In the short time I have been blogging I have already done the one thing I swore I wouldn’t do: it has been more than a week since my last post. When I started this blog I committed to myself that I would post at least once a week. But as the saying goes, life happens. Between a trip to Lancaster, a visit from my in-laws, a bacterial/fungal breast infection and my daughter’s first birthday, it has been quite crazy around my house.

 The highlight of everything in the past few weeks has been my daughter’s first birthday. We planned a small, low-key party. I made apple cinnamon cupcakes with brown sugar, cream cheese and apple butter frosting. This was my first attempt at making cupcakes from scratch. They fell a little bit once they came out of the oven and the density was a bit closer to a muffin than a cupcake, but other than that, they were a success. I caved under the pressure and let my daughter have not only the cupcakes made with actual sugar, but also a scoop of vanilla ice cream. 

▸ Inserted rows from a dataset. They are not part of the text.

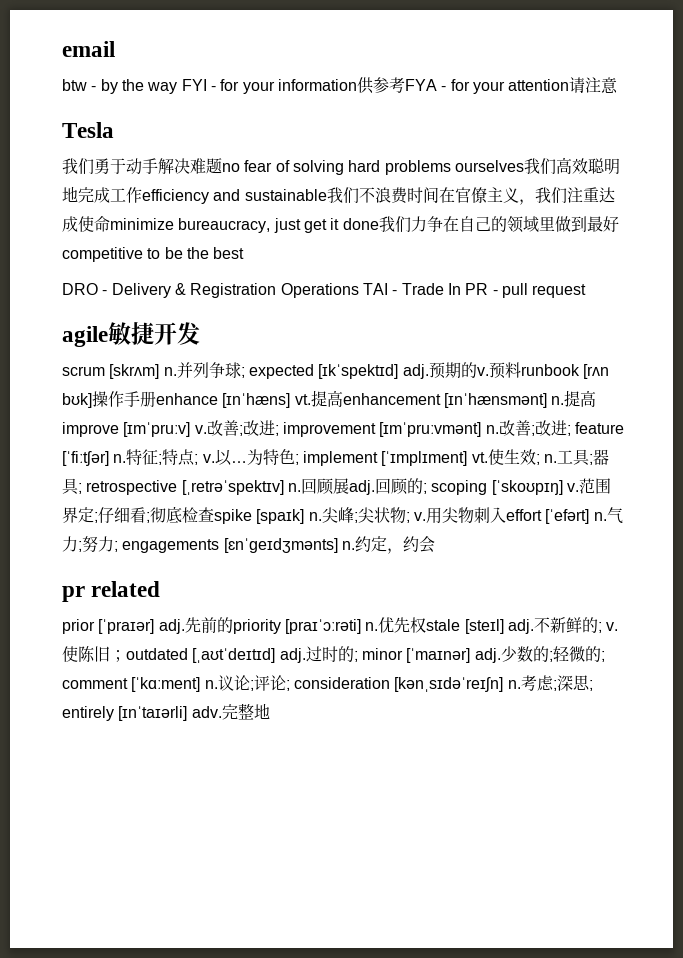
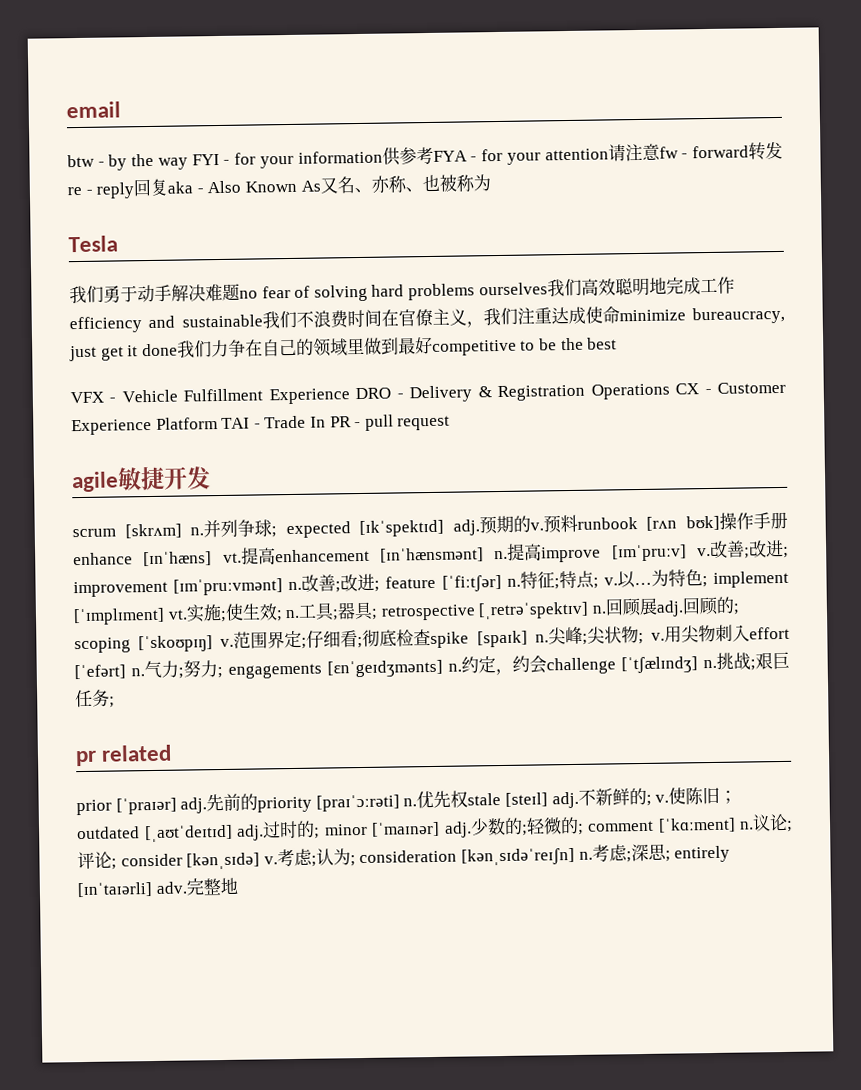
(619, 85) none -> [658,141,783,161] [67,174,491,199] fw - forward转发re - reply回复aka - Also Known As又名、亦称、也被称为
(245, 253) none -> [70,388,350,405] VFX - Vehicle Fulfillment Experience
(359, 290) none -> [675,381,786,395] [71,417,218,436] CX - Customer Experience Platform
(488, 457) none -> [185,604,227,623] 实施;
(435, 544) none -> [546,651,790,675] [75,689,115,708] challenge [ˈtʃælɪndʒ] n.挑战;艰巨任务;
(290, 685) none -> [120,848,356,870] consider [kənˌsɪdə] v.考虑;认为;

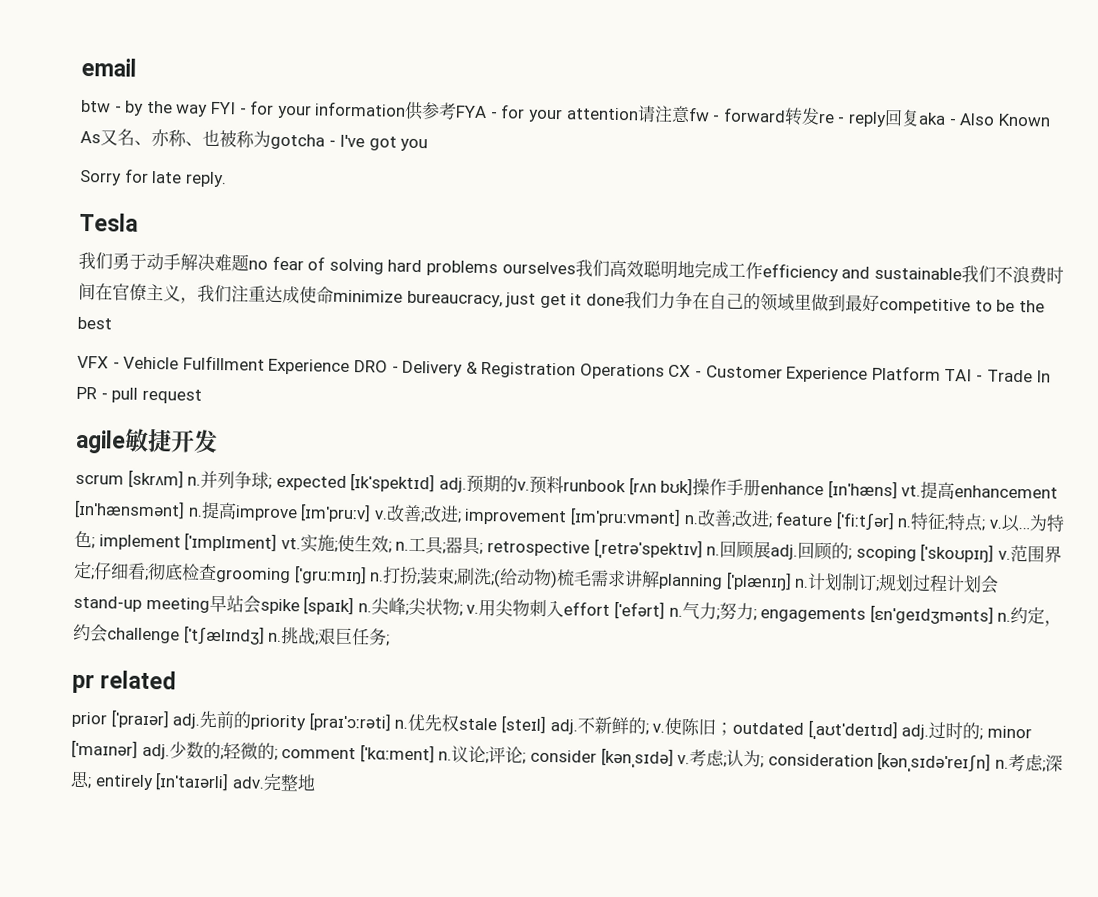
(491, 183) none -> [270,133,429,152] [79,168,227,188] gotcha - I've got you // Sorry for late reply.
(432, 637) none -> [215,565,1000,594] [73,594,261,614] grooming [ˈɡruːmɪŋ] n.打扮;装束;刷洗;(给动物)梳毛需求讲解planning [ˈplænɪŋ] n.计划制订;规划过程计划会stand-up meeting早站会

When I think back to where I was this time last year, it is a little awe inducing. We were just arriving home from the hospital after two virtually sleepless nights. Rob didn’t sleep for more than 50 hours straight and I only got a few hours of shut eye myself. I don’t understand women who like staying in the hospital longer. I couldn’t wait to go home. The bed was uncomfortable, the water in the shower was cold, and I couldn’t wait to get my daughter home and put her into her soft cloth diapers instead of the disposable ones the hospital used. The food was actually good, though we often ate breakfast at nearly lunch time when things were busy in the cafeteria. I think the only thing I miss was the chicken quesadillas.

 I remember feeling so nervous about taking care of this little creature who desperately needed me. I have also never been more tired in all my life. (Little did I know that I was to be gifted with a baby who ate every hour and a half to two hours and never slept more than 2 or 3 hours at the time. I hadn’t even begun to understand the meaning of exhausted). I felt like someone had stolen my body. After being pregnant for nine months, I almost couldn’t remember what it was like to feel any other way. Now I was in this strange limbo between pregnant and normal. I thought I would never feel like myself again. I was right in many ways, but in other ways, at one year, I feel like I’m myself again. Aside from the fact that my daughter still claims ownership of the milk producing portions, my body seems to have nearly returned to its pre-pregnant state. I have some significant battle scars that my mother tells me should be worn as a badge of honor. No sense lamenting the stretch marks and puckers of extra skin. If I didn’t wear a bikini before, what possible reason would I have to do so now?

 As my body finds a new version of what is normal, my mind and soul still seem to flounder a times. I sigh guiltily when I cringe at her early morning wakeup call or sneer in disgust when I find dried food smeared in her hair. I thought mothers were supposed to be given unselfish natures? As if something happens during the gestational process that prepares us to give up all of our own desires and interests for the sake of our offspring. Yet I have discovered that I am as selfish as ever. My daughter has unknowingly revealed in me a very ugly side of myself. It probably exists in all of us, we practice hiding in as adults through good manners and altruistic gestures. But underneath it all, we are each selfish, resentful beings who just want our own way. Nothing reveals this more than my reaction to a baby who fills her diaper and smears yogurt in her hair just after I spent ten minutes changing and washing her from head to toe.

 But as I clean up yet another mess, I find that I can experience a new perspective on God. How many times does he clean up our messes? I look my daughter and utter the phrase “Look at the mess you’ve made.” Does my Father in heaven use the same tone of frustration, or is it one of love and perpetual grace? I see in my daughter’s cries of hunger and frustration my own indignation when God doesn’t do things my way. Yet when she smiles and climbs into my lap it produces joy I never imagined was possible. It makes me wonder when the last time was I experienced that kind of intimacy with God. Jesus said that we must all be as little children to enter the kingdom of heaven. I imagine that anyone who has been a parent understands that phrase in a new way.

 As my daughter passes the one year mark, I am not myself again. I am a mother who is trying to learn how to be an unselfish parent, a daughter who suddenly has a greater appreciation for her earthly parents, a wife who is discovering the strength and grace necessary to care for her husband and her children, and a child who suddenly feels the need to be closer to her heavenly father. I can’t be who I was before, I have become more.